Segment Start: INFORMATION

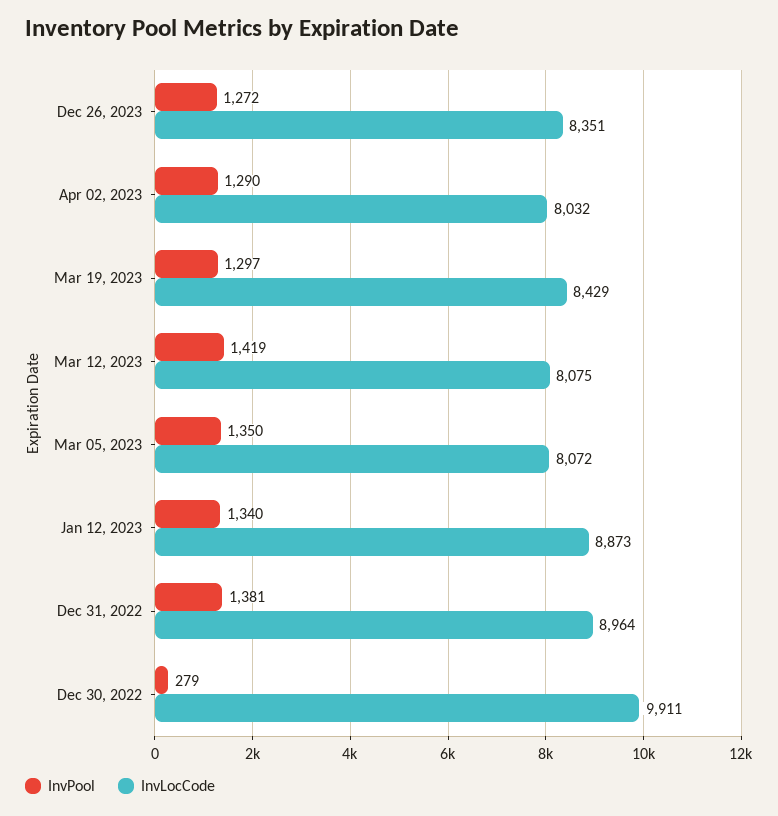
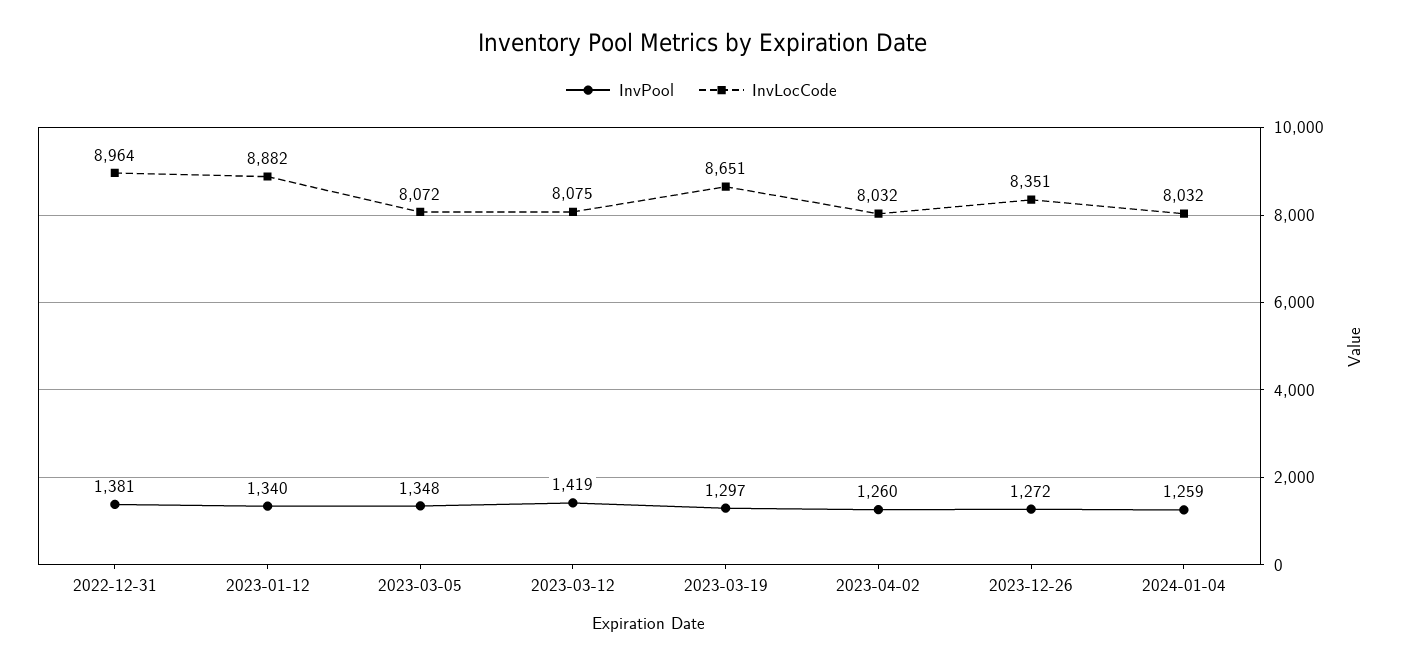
InvPool, Apr 02, 2023: 1290 -> 1260
InvLocCode, Mar 19, 2023: 8429 -> 8651
InvPool, Mar 05, 2023: 1350 -> 1348
InvLocCode, Jan 12, 2023: 8873 -> 8882
InvPool, Dec 30, 2022: 279 -> none
InvLocCode, Dec 30, 2022: 9911 -> none
InvPool, 2024-01-04: none -> 1259
InvLocCode, 2024-01-04: none -> 8032

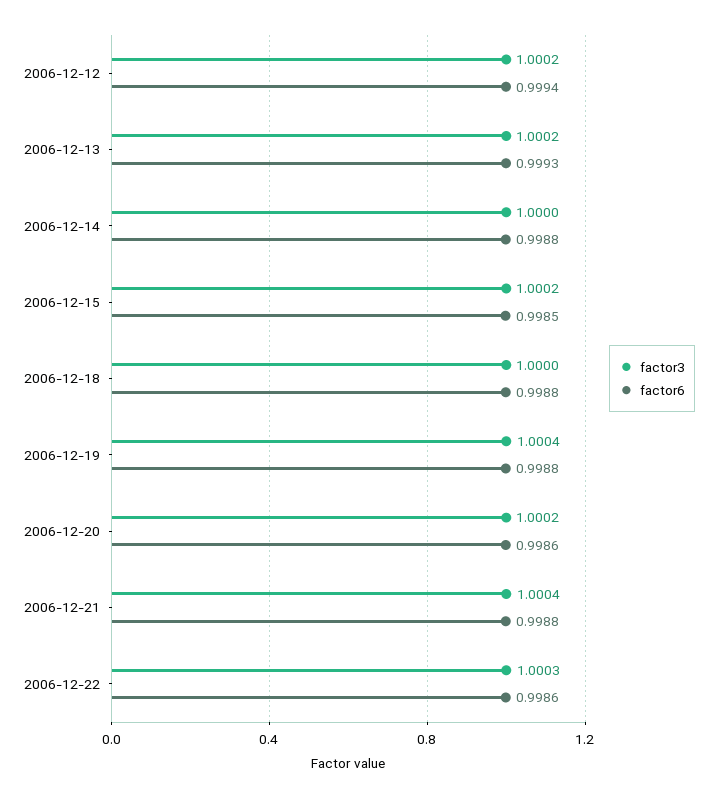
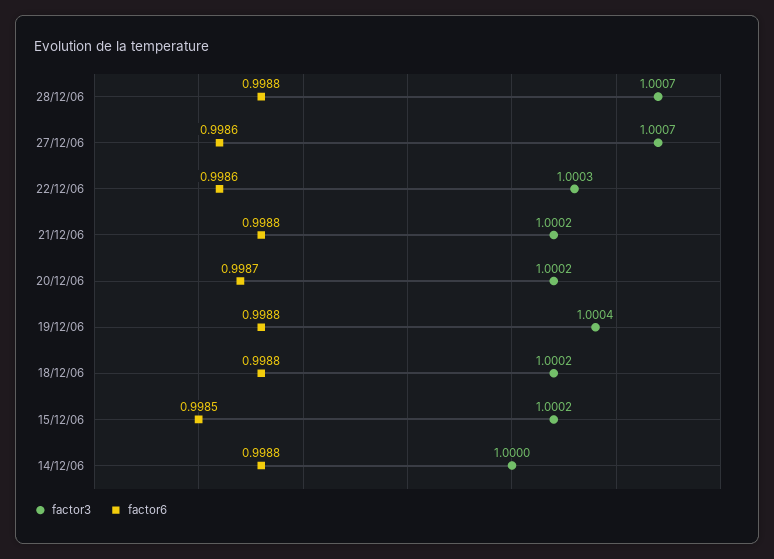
factor3, 2006-12-12: 1.0002 -> none
factor6, 2006-12-12: 0.9994 -> none
factor3, 2006-12-13: 1.0002 -> none
factor6, 2006-12-13: 0.9993 -> none
factor3, 2006-12-18: 1 -> 1.0002
factor6, 2006-12-20: 0.9986 -> 0.9987
factor3, 2006-12-21: 1.0004 -> 1.0002
factor3, 28/12/06: none -> 1.0007
factor6, 28/12/06: none -> 0.9988
factor3, 27/12/06: none -> 1.0007
factor6, 27/12/06: none -> 0.9986

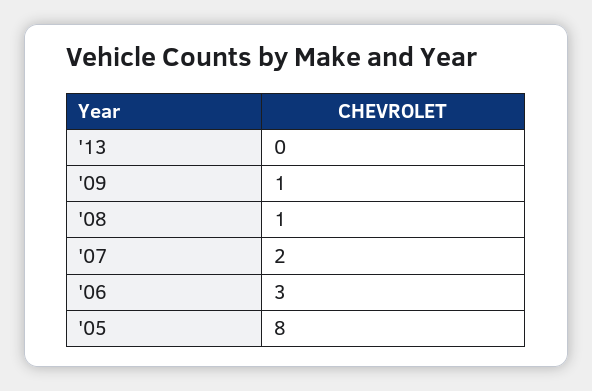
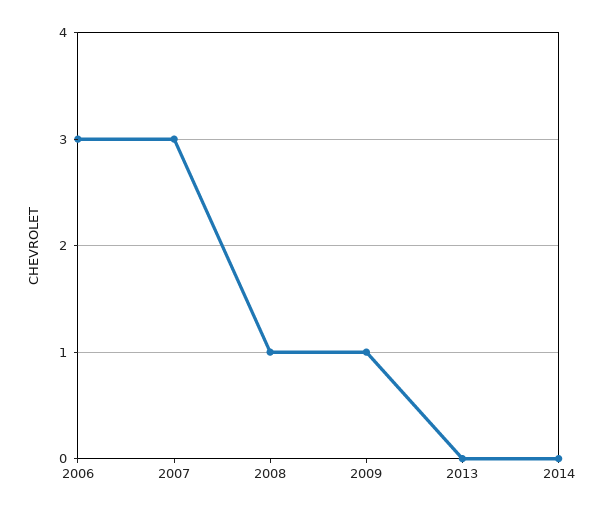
'07: 2 -> 3
'05: 8 -> none
2014: none -> 0

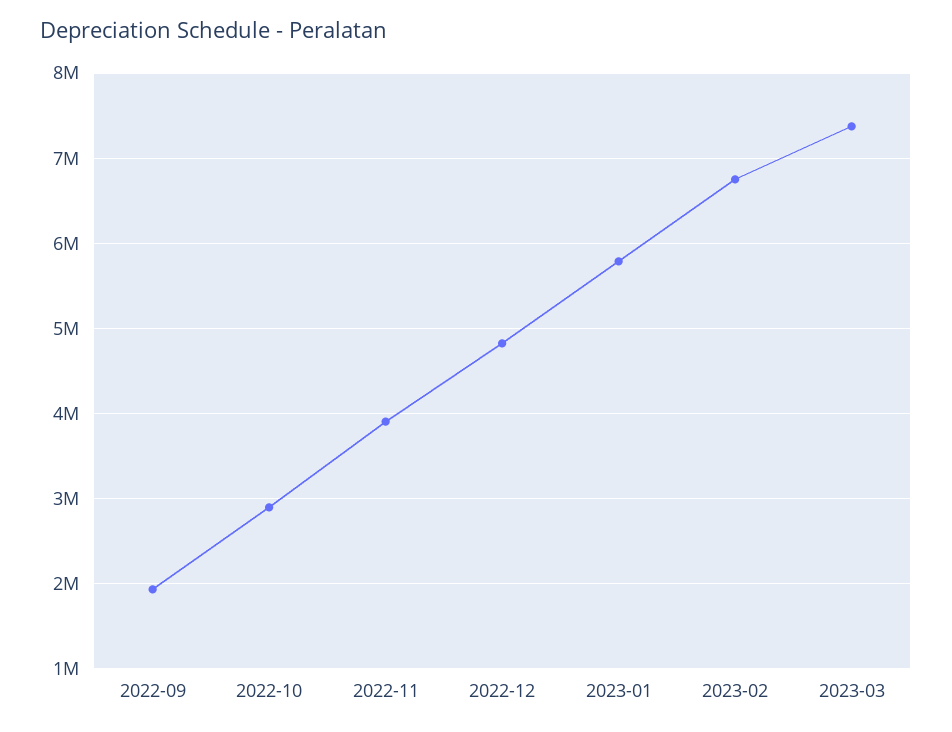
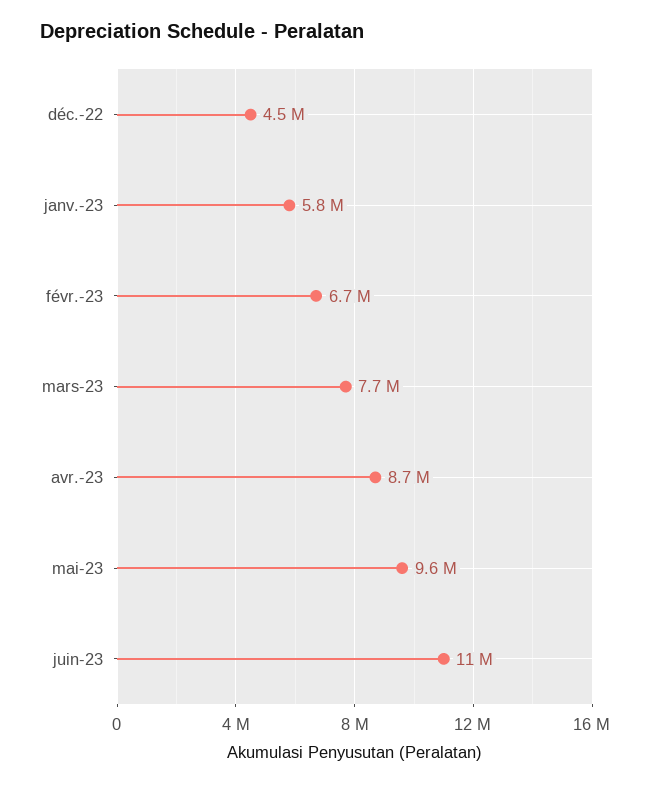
2022-09: 1900000 -> none
2022-10: 2900000 -> none
2022-11: 3900000 -> none
2022-12: 4800000 -> 4500000
2023-03: 7400000 -> 7700000
avr.-23: none -> 8700000
mai-23: none -> 9600000
juin-23: none -> 11000000

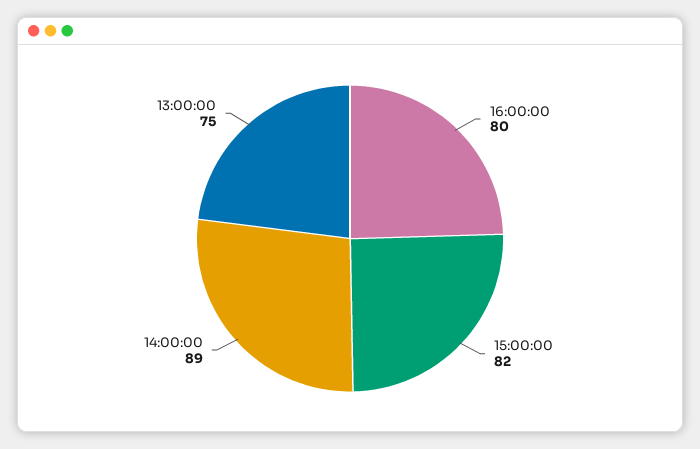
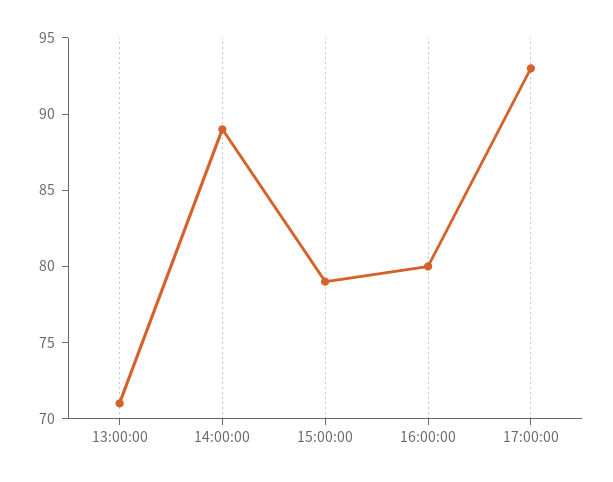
15:00:00: 82 -> 79
13:00:00: 75 -> 71
17:00:00: none -> 93

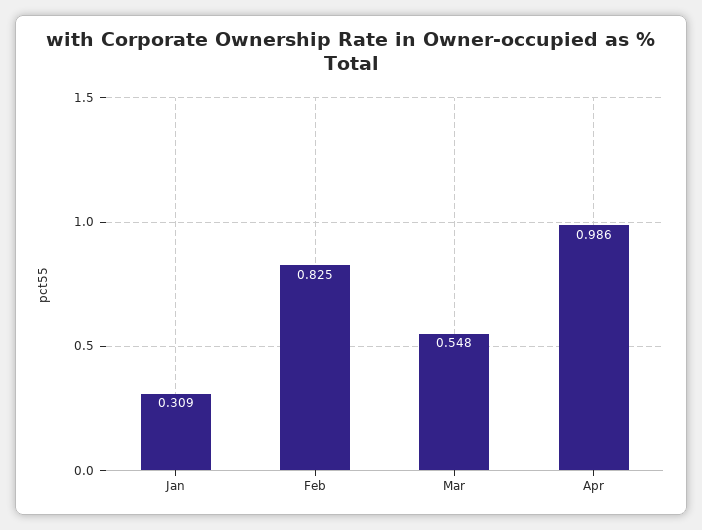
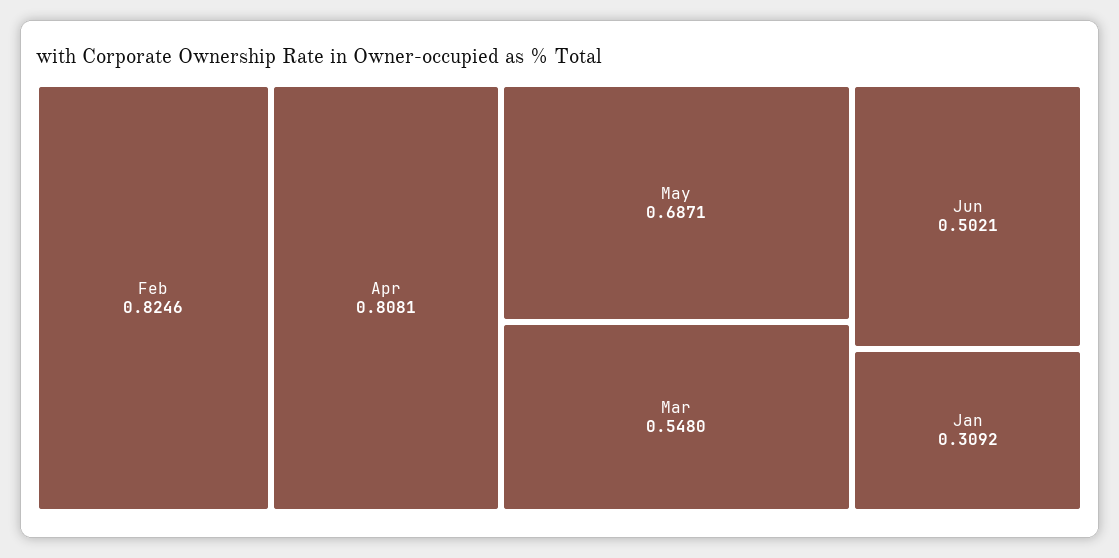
Apr: 0.986 -> 0.8081
May: none -> 0.6871
Jun: none -> 0.5021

Segment End: INFORMATION

* TASK PROMPT
Output a precise copy of the entries, leaving the images out.

* EXERCISE OUTPUT
InvPool, Apr 02, 2023: 1290 -> 1260
InvLocCode, Mar 19, 2023: 8429 -> 8651
InvPool, Mar 05, 2023: 1350 -> 1348
InvLocCode, Jan 12, 2023: 8873 -> 8882
InvPool, Dec 30, 2022: 279 -> none
InvLocCode, Dec 30, 2022: 9911 -> none
InvPool, 2024-01-04: none -> 1259
InvLocCode, 2024-01-04: none -> 8032

factor3, 2006-12-12: 1.0002 -> none
factor6, 2006-12-12: 0.9994 -> none
factor3, 2006-12-13: 1.0002 -> none
factor6, 2006-12-13: 0.9993 -> none
factor3, 2006-12-18: 1 -> 1.0002
factor6, 2006-12-20: 0.9986 -> 0.9987
factor3, 2006-12-21: 1.0004 -> 1.0002
factor3, 28/12/06: none -> 1.0007
factor6, 28/12/06: none -> 0.9988
factor3, 27/12/06: none -> 1.0007
factor6, 27/12/06: none -> 0.9986

'07: 2 -> 3
'05: 8 -> none
2014: none -> 0

2022-09: 1900000 -> none
2022-10: 2900000 -> none
2022-11: 3900000 -> none
2022-12: 4800000 -> 4500000
2023-03: 7400000 -> 7700000
avr.-23: none -> 8700000
mai-23: none -> 9600000
juin-23: none -> 11000000

15:00:00: 82 -> 79
13:00:00: 75 -> 71
17:00:00: none -> 93

Apr: 0.986 -> 0.8081
May: none -> 0.6871
Jun: none -> 0.5021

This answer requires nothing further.